Optimization 101 (fwd)

Since we’re talking about line drawing, here’s some experiments I did a
while ago. It might be helpful. Ignore the rambling, out of context parts.

The program in question is Toby, which is kinda like a better version of
LOGO: http://icculus.org/toby/

(And no need to point out the obvious “don’t use a 32-bit surface”. The
rest still applies. :slight_smile: )

Hope this is interesting, if not helpful.

–ryan.---------- Forwarded message ----------
Date: Fri, 13 Apr 2001 18:20:02 -0700 (PDT)
Subject: Optimization 101

Linux hackers boggle my mind.

There’s a device driver that redirects all ioctl calls that command a
CD-ROM to play an audio track to XMMS, so you can play Quake 1 with MP3s
instead of the original audio tracks.

On a slightly more practical note, I wanted to ramble a bit more about
optimizations.

Remember the puzzle I presented you about blitting a diagonal line from a
linear framebuffer to the screen with the greatest speed?

At the time, I thought the fastest method was something like this:

SDL_UpdateRect(0, 0, half_width, half_height);
SDL_UpdateRect(half_width, half_height, half_width, half_height);

That gave me the best average between setup-and-talk-to-the-X-server
overhead and the actual amount of data that gets moved to video RAM.

My test program was:
Draw a square, 160 pixels per side, rotate 1 degree to the right, draw
again, for 360 degrees. Each line of each square must be on the screen
before the next can begin drawing.

This not only guaranteed that there would be lines drawn at every possible
whole number angle, but also in each direction (positive and negative
direction on both X and Y axes).

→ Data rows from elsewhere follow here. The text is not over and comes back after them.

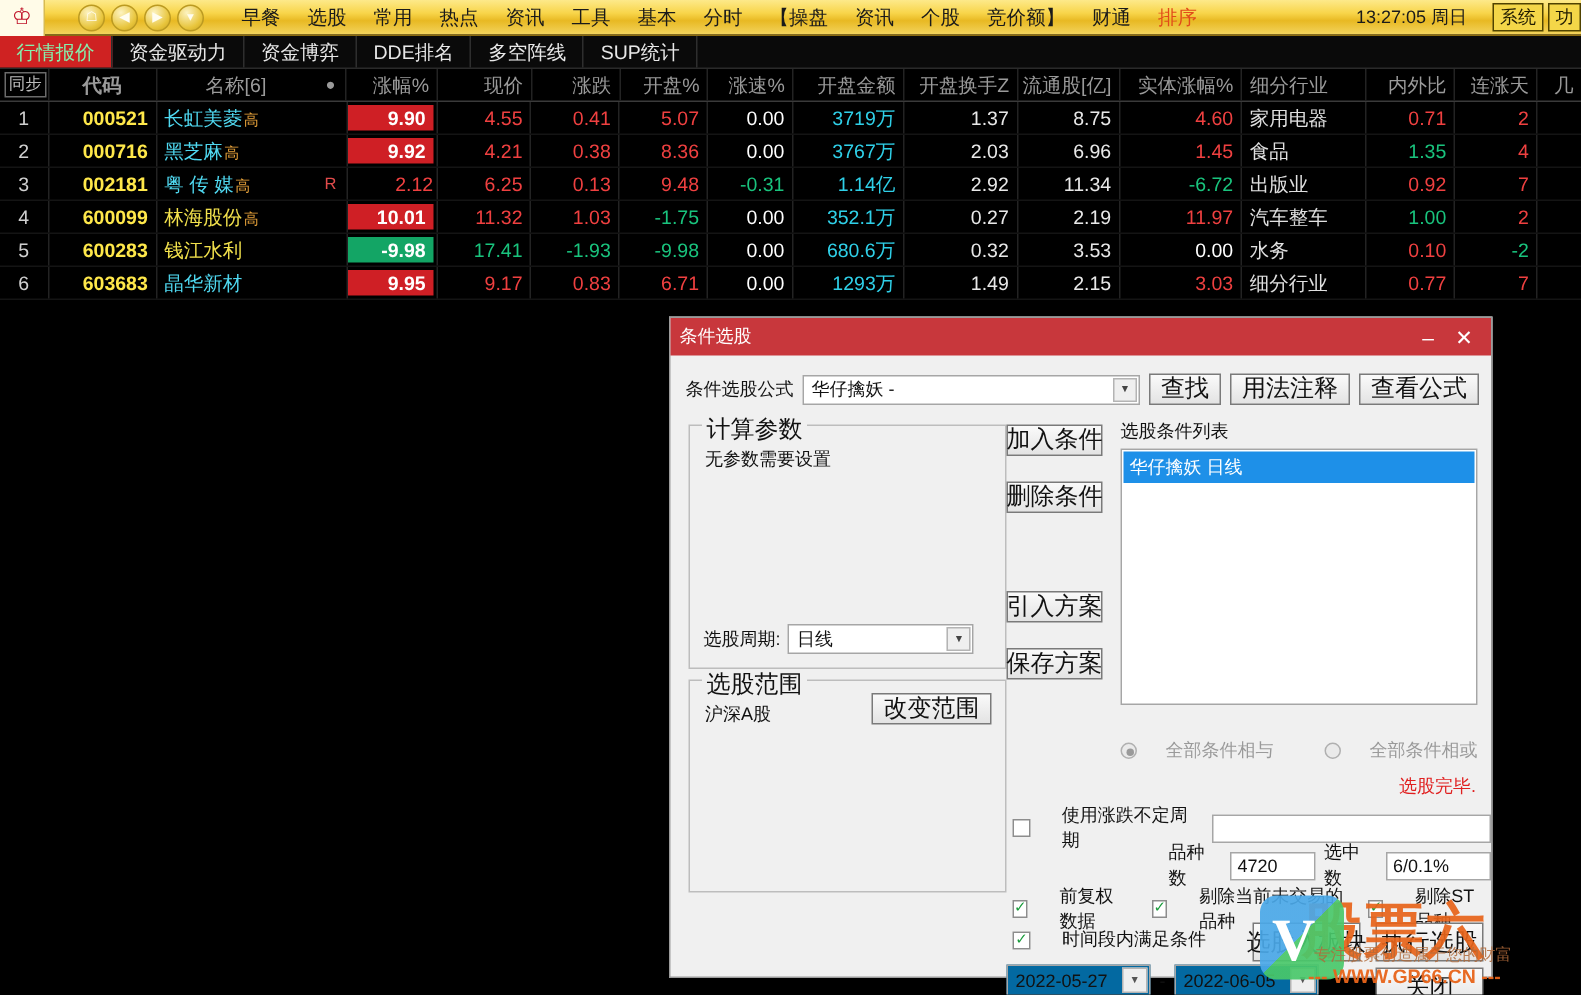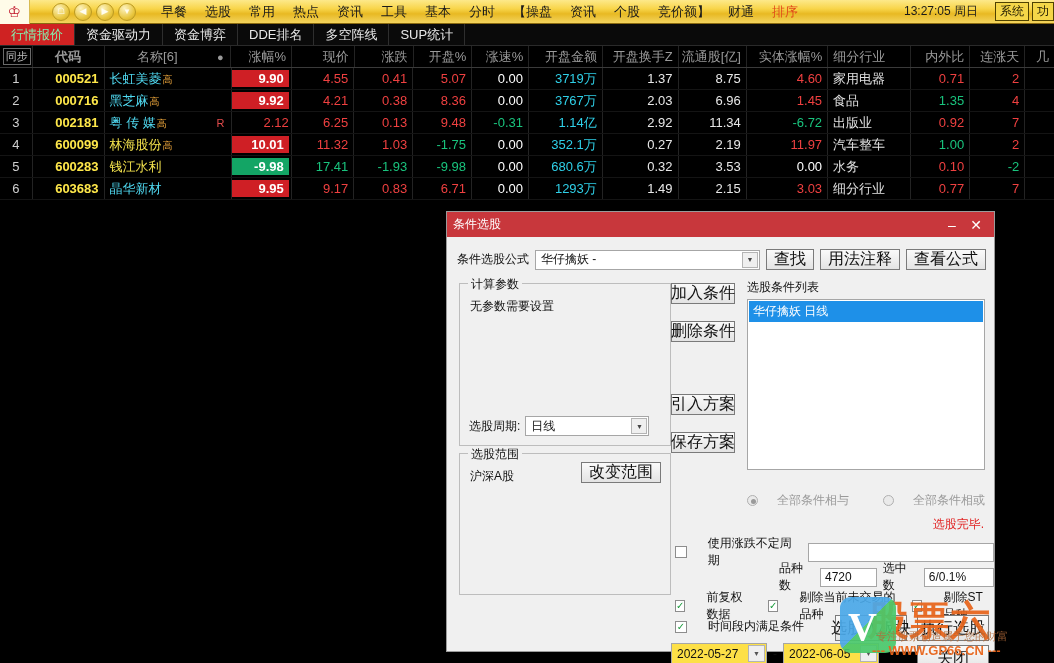--- a/index.html
+++ b/index.html
@@ -153,7 +153,7 @@
   }
   .grp > .cap {
     position: absolute; top: -8px; left: 8px; background: #f0f0f0;
-    padding: 0 3px; font-size: 12px; color: #111;
+    padding: 0 3px; font-size: 16px; color: #111;
   }
   #grp-calc { left: 12px; top: 46px; width: 212px; height: 163px; }
   #grp-range { left: 12px; top: 216px; width: 212px; height: 142px; }

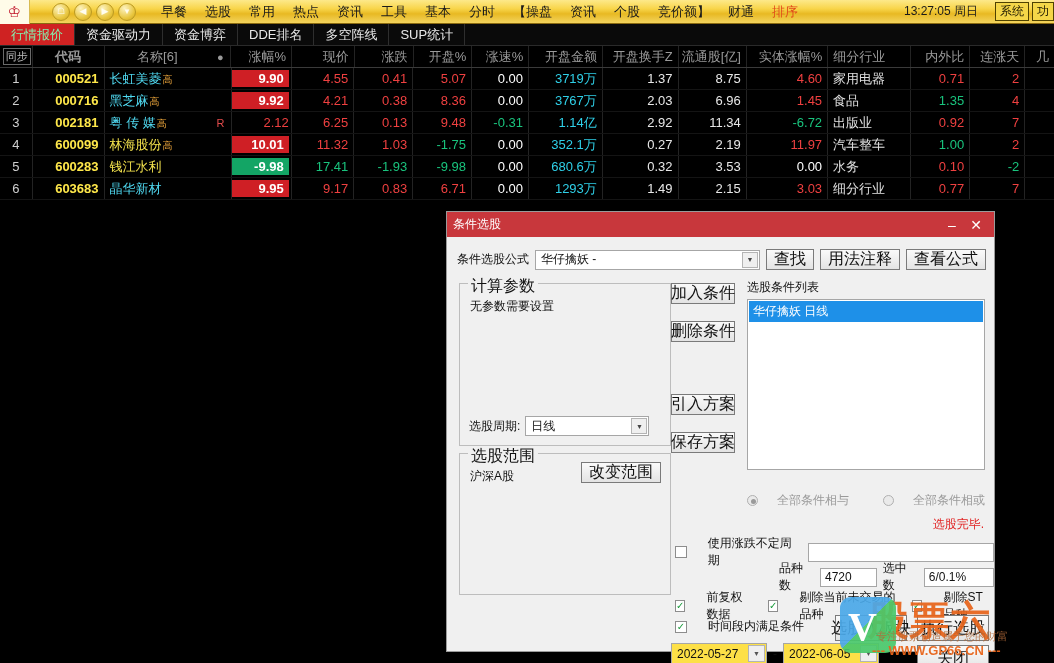--- a/index.html
+++ b/index.html
@@ -212,7 +212,7 @@
   .opts2 { position: absolute; left: 228px; top: 352px; display: flex; align-items: center; gap: 14px; }
   .opts3 { position: absolute; left: 228px; top: 381px; display: flex; align-items: center; gap: 8px; }
   .datesrow { position: absolute; left: 224px; top: 406px; display: flex; align-items: center; gap: 6px; }
-  .datebox { position: relative; width: 96px; height: 21px; background:#fde047; border:1px solid #a6a6a6;
+  .datebox { position: relative; width: 96px; height: 21px; background:#0369a1; border:1px solid #a6a6a6;
              display:flex; align-items:center; padding: 0 22px 0 5px; font-size:12px; color:#111; }
   .datebox .arrow { position:absolute; right:1px; top:1px; width:17px; height:17px; background:#efefef;
                     border:1px solid #b4b4b4; display:flex; align-items:center; justify-content:center;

It’s a good test case. In the completed
Java version of Toby, this takes about 330 milliseconds to run, but this
also has the overhead of interpreting Toby code (which I’m pleased to say
is pretty fast, but it’s still an interpreter). I ran this a couple of
times to get the best speed once all the important code chunks got JIT’ed.

The C+±based binary has reasonable compiler optimizations, no debugging
code or printfs, etc. Normally there is an abstraction between SDL and
TurtleSpace, but for these tests, I hardcoded SDL calls into the abstract
base class. All these numbers are best case, taken from several runs. A
multitasking OS and abstractions over video RAM (especially an X server)
gave me variations of up to 100 ms per run. ymmv.

The source code itself is an unoptimized Bresenham line algorithm that
renders the line and then blits the whole 640x480 screen with every line
drawn. It takes 78159ms to run this on my 333MHz celeron with XFree86
3.3.5. Yes, 78 seconds, verses the Java version’s 330 milliseconds. Yikes.

Blitting just the rectangle that bounds the line takes about 2850ms start
to finish. Definitely an improvement, but still WAY too slow.

The test case you came up with (and I agreed with at the time), of
blitting two quarters of the bounding rectangle, dropped us to a run of
1817ms. More than a full second shaved off, which ain’t bad at all.

Now, something I hadn’t explored at the time was the SDL_UpdateRects()
function. This takes an array of rectangles. I used the exact same code as
above, except the two UpdateRect calls get their data smooshed into a
two-element SDL_Rect array and passed into the other function. The result?
About 1590ms. That’s a savings of 227ms of overhead just in talking to the
X server on a local system, even with the MIT shm extention in use.

Remember that even with the MIT shm extension, there is still data pushed
through a socket between the app and the X server. It doesn’t push the
actual IMAGE through the socket, but it has to pass handles, geometry, etc.

And it shows. So with UpdateRects(), plural, we can send all the
rectangles to update in one burst, and let the other process do all it’s
work sooner. Also, there’s probably an XFlush() call on each of those
SDL_UpdateRect() calls, so Xlib can’t even queue up the requests.
Actually, that’s probably the bottleneck right there.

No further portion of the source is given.